The story invites one to read between the lines and come to a conclusion that isn't necessarily there - that somehow he's being a bit hypocritical by taking on six-figure short term debt and up to seven figures in overall debt.

The article spends the first 12 grafs suggesting how irresponsible Wilson might be without ever telling us about his assets or cash flow, let alone doing even a rudimentary analysis. That's left to the bottom of the article and mostly for the reader to suss out.

Whether he's accused the administration of being fiscally irresponsible or the best thing since sliced bread has little to do with outstanding short-term loans and credit card debt of between $165,000 and $325,000. It has everything to do with whether he can carry that debt.

One of the first suggestions it may not be a problems is that Wilson's disclosure (available at http://www.legistorm.com/) shows one personal loan as far back as 1999, three others in 2006 and one last year. The home equity was in December 2007. That doesn't suggest panic borrowing to cover other shortfalls (which might indicate irresponsibility), but a measured flow of financing. Two of the mortgages were in December 2004 and one in December 2007.

There is no indication any are in trouble.

It's not even unusual in some cases to have current liabilities exceed cash flow if you can convert some assets to tide you over. As a college instructor, my finances, from the outside, look like a disaster every May to August. Cash flow is far less than current liabilities. But during the "regular season" I squirrel away money in investments that then are slowly converted to cash during the summer.

I've even gone entire years in the "red" while doing house remodeling, but it was hardly irresponsible, as I knew the liquid assets and eventual cash flow were there.

So, yes, as Krumholz said, Wilson might be under some pressure. But is it unreasonable pressure? Is it irresponsible?

Friedly estimates Wilson's net worth at  $386,000 to $796,000. (If you just do a raw assets-minus-liabilities analysis, Wilson could be $323,000 in the hole or $1.9 million in the black).
Using Friedly's numbers, even if Wilson had to pay off everything today, he'd still have assets left. If you looked at a business in that light, you might consider it a worthy investment.

With much of Wilson's wealth in real estate, there could be some liquidity problems, and the net at a forced sale could be less than what is listed. So maybe there is some pressure, but net worth is just one screen, and a bunt one.

Let's look at income and current liabilities.

The article lists his income at from $218,000 to $228,000 - his $174,000 congressional salary, his $39,000 in pension payments, and $5,001 to $15,000 in rental income. The writer does not explain why he lists that income but leaves out from $45,000 to $145,000 in "unearned" rental income listed from the "Moseley and Wilson" partnership that owns a number of properties.

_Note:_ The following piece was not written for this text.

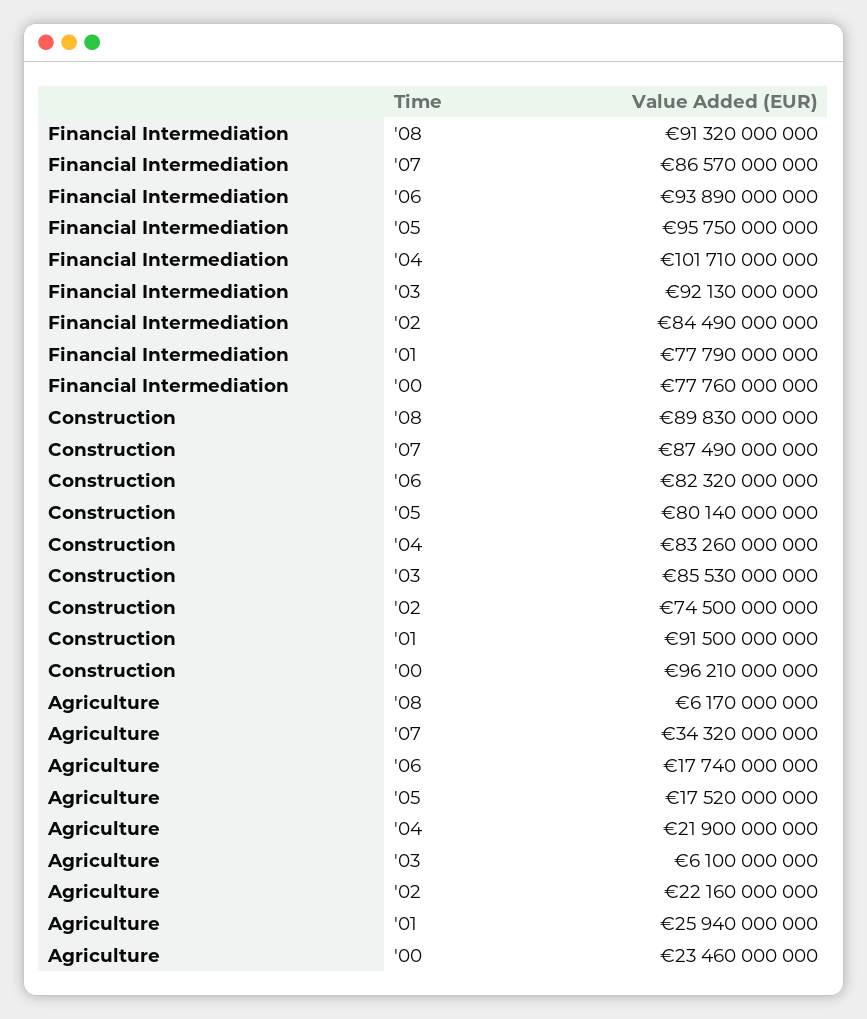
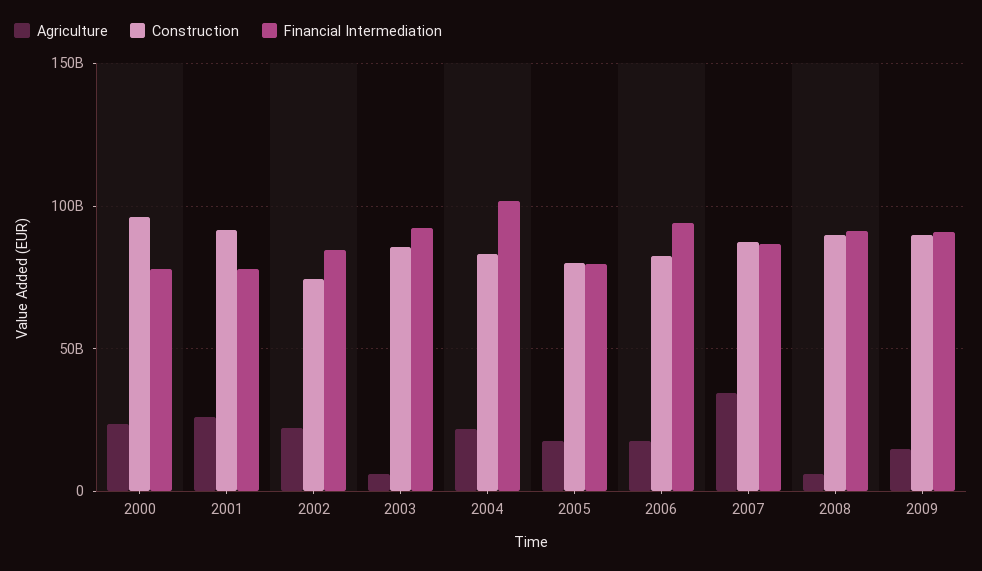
Financial Intermediation, '05: 95750000000 -> 80000000000
Agriculture, 2009: none -> 15000000000
Construction, 2009: none -> 90000000000
Financial Intermediation, 2009: none -> 90000000000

But to be conservative, we'll take the $218,000 and then apply a 0.75 factor to allow for taxes, etc., leaving us with $163,500.

As to the debt, we can only estimate because of the ranges involved. Wilson and his spokesman did themselves no favors by not answering questions

Let's take the $325,000 as short term debt (personal loans and credit card along with the home equity loan, though that could as easily be long term). The credit card is included because we don't know if he's paying that off, so we'll assume the worst.

We'll go with the maximum $1.25 million for long term.

We have to guess on the rates and durations. For short term, let's start with a rate of 10% and an eight-year term. One loan already goes back to 1999, and several others are at the eight-year mark now. If you take the potentially onerous cost of credit card debt versus the lower cost of personal loans, a blended 10% seems reasonable.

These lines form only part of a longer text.